Kacper Bartczak (Poland) on “Two Scenes,”
Roger Gilbert (Cornell University) on “How to Continue,”
James Longenbach (Rochester University) on “Retro,”
Meghan O’Rourke (Slate and the Paris Review) on a poem yet to be chosen,
Jacek Gutorow (Poland) on “The One Thing That Can Save America,”
Melcion Mateu-Adrover (New York University; Catalan translator of Ashbery) on “The Instruction Manual.”
      
2 p.m.
Tomoyuki Iino (Japan) on “They Dream Only of America,”
Jennifer Quilter (United Kingdom) on a selection from “The Vermont Notebook,”
Andrew DuBois (Canada) on a selection from “The System,”
John Emil Vincent (Wesleyan University) on a poem from Your Name Here
Pawel Marcinkiewicz (Poland) on “Sonnet: More of Same,”
William Burgos (Lone Island University) on The Heroes.

4:30 p.m.
John Koethe (University of Wisconsin) on “Definition of Blue,”
Dara Wier (University of Massachusetts) on a selection from “Flow Chart,”
Jorie Graham (Harvard University) on "As One Put Drunk into the Packet-Boat,”
Lacy Rumsey (France) “And the Stars Were Shining,”
Ignacio Infante (Rutgers University) “At North Farm.”

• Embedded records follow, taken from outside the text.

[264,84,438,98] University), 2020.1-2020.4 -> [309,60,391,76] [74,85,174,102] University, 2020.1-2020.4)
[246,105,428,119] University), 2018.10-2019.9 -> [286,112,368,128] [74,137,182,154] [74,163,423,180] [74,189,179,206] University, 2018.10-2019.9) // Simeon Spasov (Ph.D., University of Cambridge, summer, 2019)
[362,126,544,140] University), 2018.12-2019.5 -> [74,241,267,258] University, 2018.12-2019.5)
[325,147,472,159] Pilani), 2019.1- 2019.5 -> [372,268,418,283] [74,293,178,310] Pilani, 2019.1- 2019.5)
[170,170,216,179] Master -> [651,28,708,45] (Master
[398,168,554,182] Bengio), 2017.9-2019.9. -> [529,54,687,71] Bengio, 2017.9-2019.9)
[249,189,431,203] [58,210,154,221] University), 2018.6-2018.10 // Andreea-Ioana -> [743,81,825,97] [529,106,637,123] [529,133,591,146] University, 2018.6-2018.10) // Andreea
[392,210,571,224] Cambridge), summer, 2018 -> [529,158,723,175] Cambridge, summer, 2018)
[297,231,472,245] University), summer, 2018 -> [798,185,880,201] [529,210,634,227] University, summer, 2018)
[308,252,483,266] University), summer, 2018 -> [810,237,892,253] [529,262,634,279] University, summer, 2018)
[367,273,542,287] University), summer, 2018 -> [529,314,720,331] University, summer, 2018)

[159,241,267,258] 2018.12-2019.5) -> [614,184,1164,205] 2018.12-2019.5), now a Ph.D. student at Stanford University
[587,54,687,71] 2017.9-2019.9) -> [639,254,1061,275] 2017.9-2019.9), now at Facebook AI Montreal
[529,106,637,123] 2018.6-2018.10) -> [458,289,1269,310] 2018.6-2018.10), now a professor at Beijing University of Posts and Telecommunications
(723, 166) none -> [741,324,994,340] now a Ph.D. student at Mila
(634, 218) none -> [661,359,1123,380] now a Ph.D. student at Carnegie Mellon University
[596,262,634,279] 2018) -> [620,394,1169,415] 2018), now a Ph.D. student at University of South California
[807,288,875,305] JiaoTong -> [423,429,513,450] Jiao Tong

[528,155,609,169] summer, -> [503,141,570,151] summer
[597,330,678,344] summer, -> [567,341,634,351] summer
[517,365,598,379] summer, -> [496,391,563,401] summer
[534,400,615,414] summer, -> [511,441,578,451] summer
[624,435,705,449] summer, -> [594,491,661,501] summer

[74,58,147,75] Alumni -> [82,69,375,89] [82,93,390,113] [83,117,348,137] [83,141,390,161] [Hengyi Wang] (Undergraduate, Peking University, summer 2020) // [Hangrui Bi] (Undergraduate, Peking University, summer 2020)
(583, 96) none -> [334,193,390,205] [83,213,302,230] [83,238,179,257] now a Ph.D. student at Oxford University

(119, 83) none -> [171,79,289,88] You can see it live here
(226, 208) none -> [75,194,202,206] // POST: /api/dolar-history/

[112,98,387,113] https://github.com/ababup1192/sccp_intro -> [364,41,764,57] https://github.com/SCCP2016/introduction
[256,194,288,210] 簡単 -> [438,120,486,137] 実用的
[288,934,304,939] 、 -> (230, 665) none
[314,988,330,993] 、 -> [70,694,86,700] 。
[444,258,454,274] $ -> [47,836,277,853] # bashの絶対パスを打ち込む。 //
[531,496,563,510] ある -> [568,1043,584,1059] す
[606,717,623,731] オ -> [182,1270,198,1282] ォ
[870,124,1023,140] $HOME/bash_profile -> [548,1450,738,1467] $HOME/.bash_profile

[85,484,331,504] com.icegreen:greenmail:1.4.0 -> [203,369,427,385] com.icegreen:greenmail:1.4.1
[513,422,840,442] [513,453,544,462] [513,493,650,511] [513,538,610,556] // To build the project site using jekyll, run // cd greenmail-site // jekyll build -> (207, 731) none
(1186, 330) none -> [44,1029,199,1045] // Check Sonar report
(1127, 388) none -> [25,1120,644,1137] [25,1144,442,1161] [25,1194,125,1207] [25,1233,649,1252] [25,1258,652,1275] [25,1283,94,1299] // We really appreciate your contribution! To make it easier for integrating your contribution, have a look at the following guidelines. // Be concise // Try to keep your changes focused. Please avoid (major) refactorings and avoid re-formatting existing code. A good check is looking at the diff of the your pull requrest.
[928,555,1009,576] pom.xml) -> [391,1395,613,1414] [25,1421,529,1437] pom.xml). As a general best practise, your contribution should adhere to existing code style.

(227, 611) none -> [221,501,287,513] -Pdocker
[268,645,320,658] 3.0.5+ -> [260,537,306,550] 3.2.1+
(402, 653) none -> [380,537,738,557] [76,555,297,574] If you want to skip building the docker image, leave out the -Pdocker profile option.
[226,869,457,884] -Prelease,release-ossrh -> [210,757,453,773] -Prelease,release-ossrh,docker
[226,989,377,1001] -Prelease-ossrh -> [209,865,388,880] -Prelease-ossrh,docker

7:30 p.m., Tishman Auditorium: A Solo Reading by John Ashbery, introduced by James Tate.

SATURDAY, APRIL 8
Rare Readings at The Bowery Poetry Club, 308 Bowery (between Bleecker and East Houston)

2 p.m.:  A reading of Ashbery’s one-act play, “The Heroes.” Actors will include artists and poets Bob Holman, Vicki Hudspith, Vincent Katz, David Lehman, and others.

3 p.m.: A reading of Ashbery’s “Litany” (1979)—a long poem written in double columns meant to be read simultaneously—by poets John Ashbery, Ann Lauterbach, James Tate, and Dara Wier.